Kitzingen

Tote Schweine: Verdacht auf Verstoß gegen das Tierschutzgesetz

Nach dem Tod von 400 Tieren im Landkreis Kitzingen: Polizei und Staatsanwaltschaft haben ein Ermittlungsverfahren gegen den Landwirt eingeleitet.
400 Schweine verendeten in einem Stall im Landkreis Kitzingen - hier ein Symbolbild. Jetzt wurde ein Ermittlungsverfahren gegen den Landwirt eingeleitet.
Foto: Friso Gentsch, dpa | 400 Schweine verendeten in einem Stall im Landkreis Kitzingen - hier ein Symbolbild. Jetzt wurde ein Ermittlungsverfahren gegen den Landwirt eingeleitet.

Im Fall des Schweinemastbetriebes im Landkreis Kitzingen, in dem am Donnerstag rund 400 tote Schweine gefunden wurden, gab es am Freitag noch keine weiteren Erkenntnisse. Wie die Pressestelle des Polizeipräsidiums Unterfrankens auf Anfrage mitteilte, wurde in Abstimmung mit der Würzburger Staatsanwaltschaft ein Ermittlungsverfahren wegen des Verdachts auf Verstoß gegen das Tierschutzgesetz eingeleitet. Weitere Informationen gab es mit Hinweis auf „laufende Ermittlungen“ nicht.

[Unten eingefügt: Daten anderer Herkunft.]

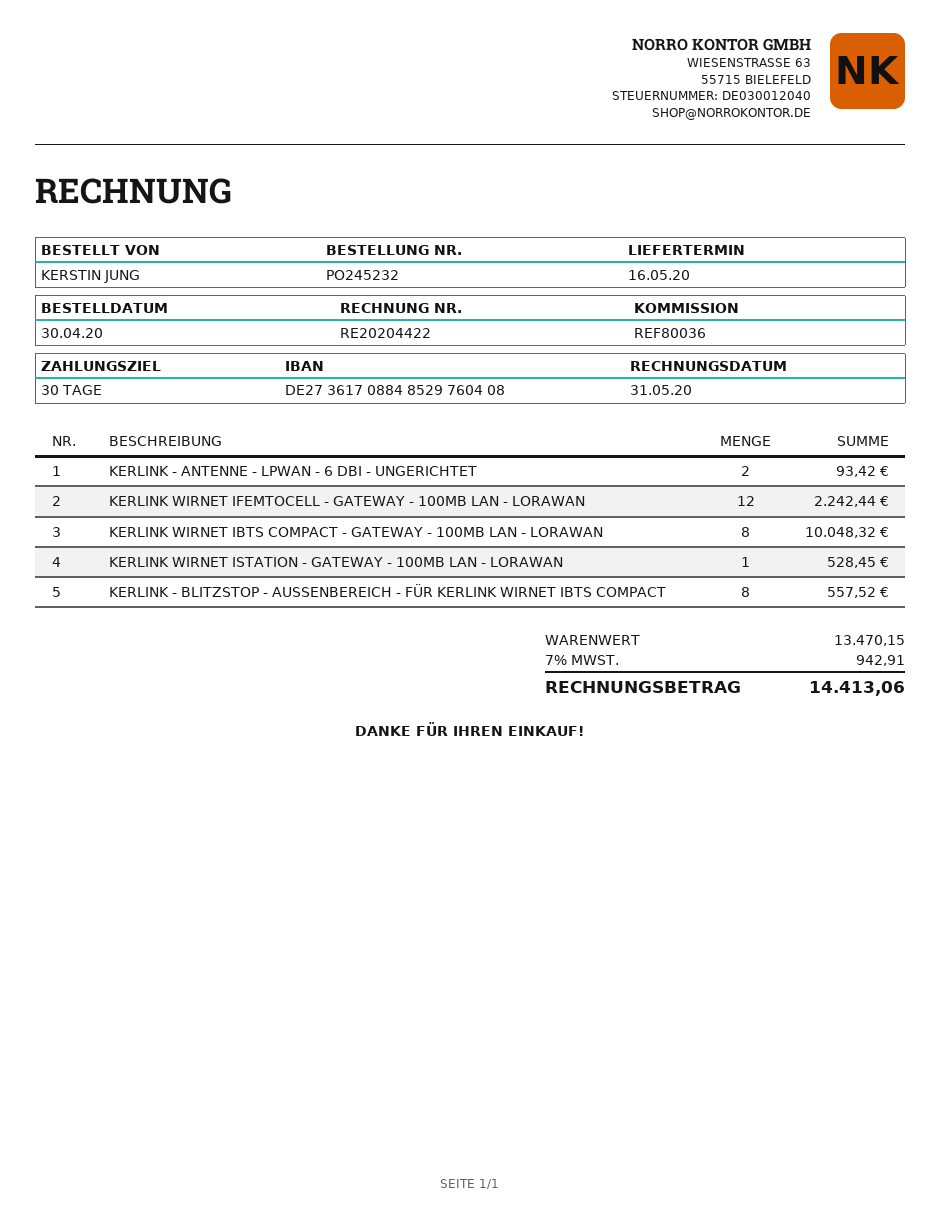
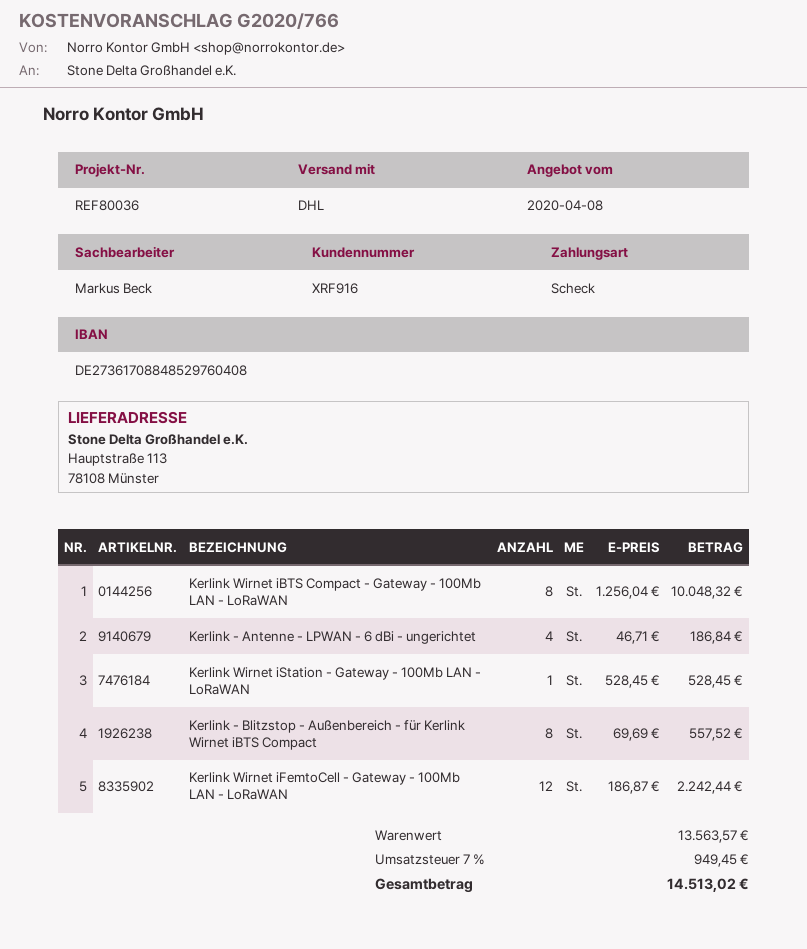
KERLINK - ANTENNE - LPWAN - 6 DBI - UNGERICHTET: 2 for 93.42 -> 4 for 186.84
subtotal: 13470.15 -> 13563.57
tax: 7% = 942.91 -> 7% = 949.45
total: 14413.06 -> 14513.02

Auch wo sich der Mastbetrieb befindet, wurde bisher nicht bekannt gegeben. Wie berichtet, war in der Nacht zum Donnerstag in dem Stall eines Mastbetriebes die Stromversorgung unterbrochen, was zu einem Ausfall der Lüftungsanlage führte. Der Landwirt hatte dann am frühen Morgen die Polizei informiert. In dem Stall hatten sich insgesamt 600 Mastschweine befunden; 400 von ihnen verendeten.

Die letzte Kontrolle des Betriebes war vor einem Jahr durch das Kitzinger Veterinäramt erfolgt. Damals waren sowohl die Lüftungs- als auch die Alarmanlage nicht beanstandet worden.